### INSTRUCTIONS TO FOLLOW
Leaving out the pictures, output each record exactly as it stands.
(GIVEN DATA)
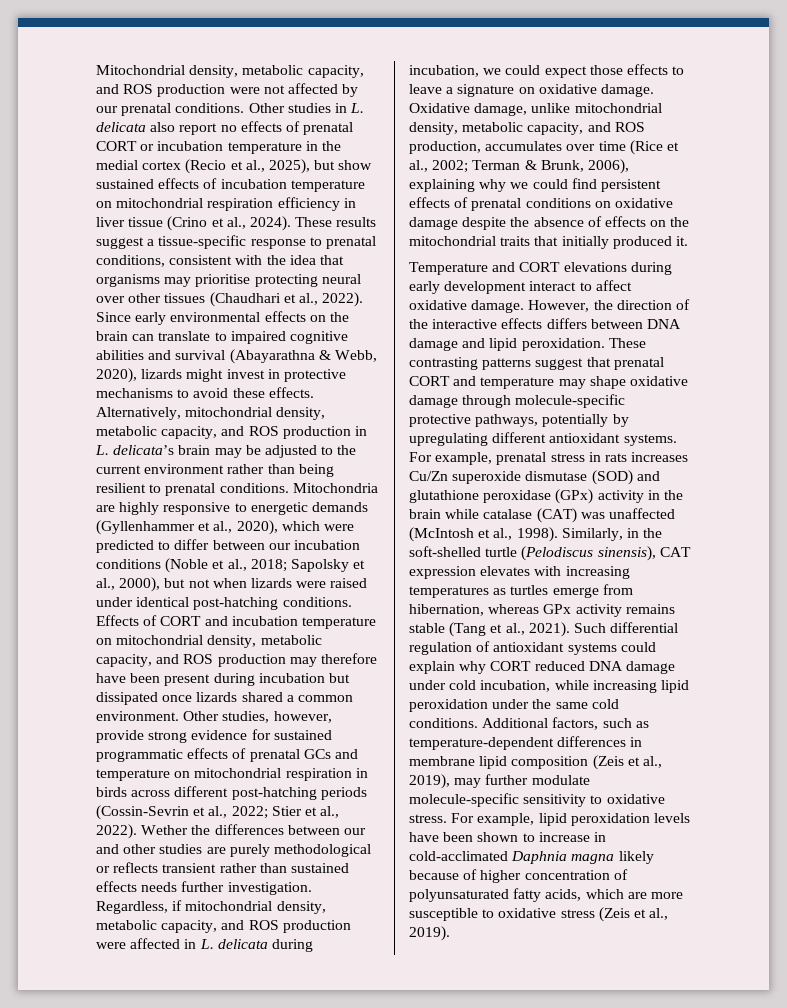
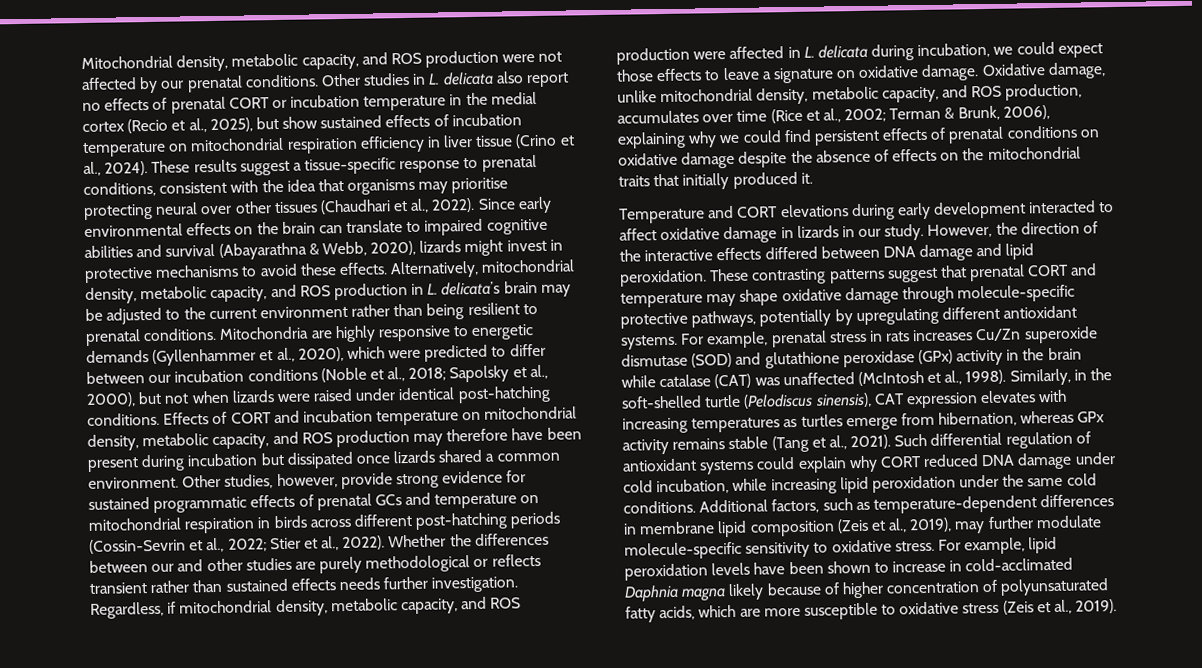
- Wether the differences between our and other studies are purely methodological or reflects transient rather than sustained effects needs further investigation.
+ Whether the differences between our and other studies are purely methodological or reflects transient rather than sustained effects needs further investigation.
- Temperature and CORT elevations during early development interact to affect oxidative damage.
+ Temperature and CORT elevations during early development interacted to affect oxidative damage in lizards in our study.
- However, the direction of the interactive effects differs between DNA damage and lipid peroxidation.
+ However, the direction of the interactive effects differed between DNA damage and lipid peroxidation.

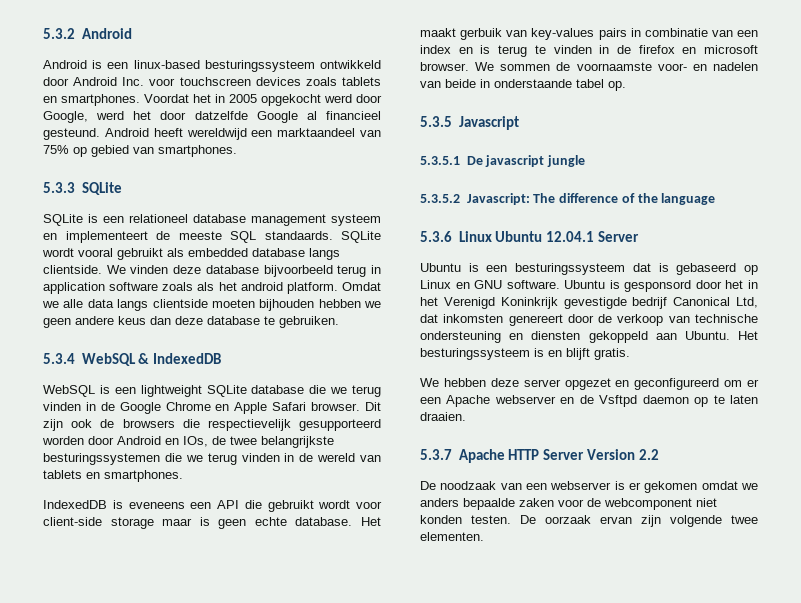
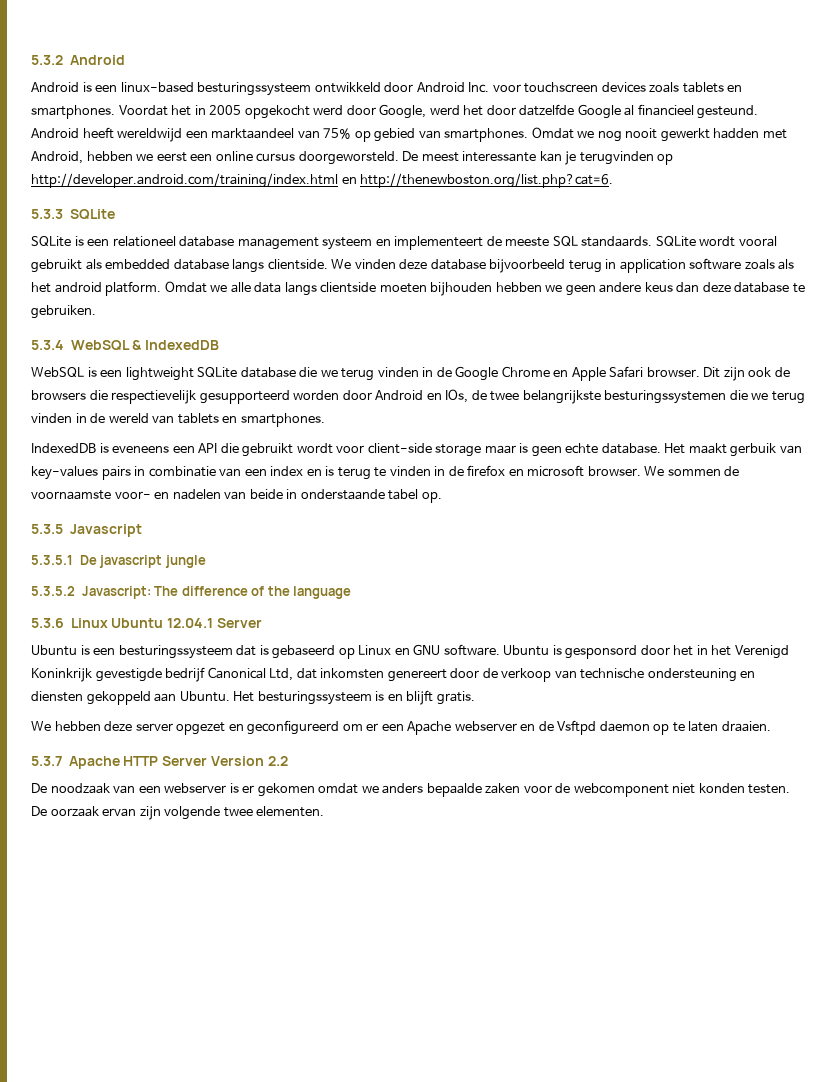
+ Omdat we nog nooit gewerkt hadden met Android, hebben we eerst een online cursus doorgeworsteld. De meest interessante kan je terugvinden op http://developer.android.com/training/index.html en http://thenewboston.org/list.php?cat=6.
(End GIVEN DATA)
### ANSWER FOR THE TASK
- Wether the differences between our and other studies are purely methodological or reflects transient rather than sustained effects needs further investigation.
+ Whether the differences between our and other studies are purely methodological or reflects transient rather than sustained effects needs further investigation.
- Temperature and CORT elevations during early development interact to affect oxidative damage.
+ Temperature and CORT elevations during early development interacted to affect oxidative damage in lizards in our study.
- However, the direction of the interactive effects differs between DNA damage and lipid peroxidation.
+ However, the direction of the interactive effects differed between DNA damage and lipid peroxidation.

+ Omdat we nog nooit gewerkt hadden met Android, hebben we eerst een online cursus doorgeworsteld. De meest interessante kan je terugvinden op http://developer.android.com/training/index.html en http://thenewboston.org/list.php?cat=6.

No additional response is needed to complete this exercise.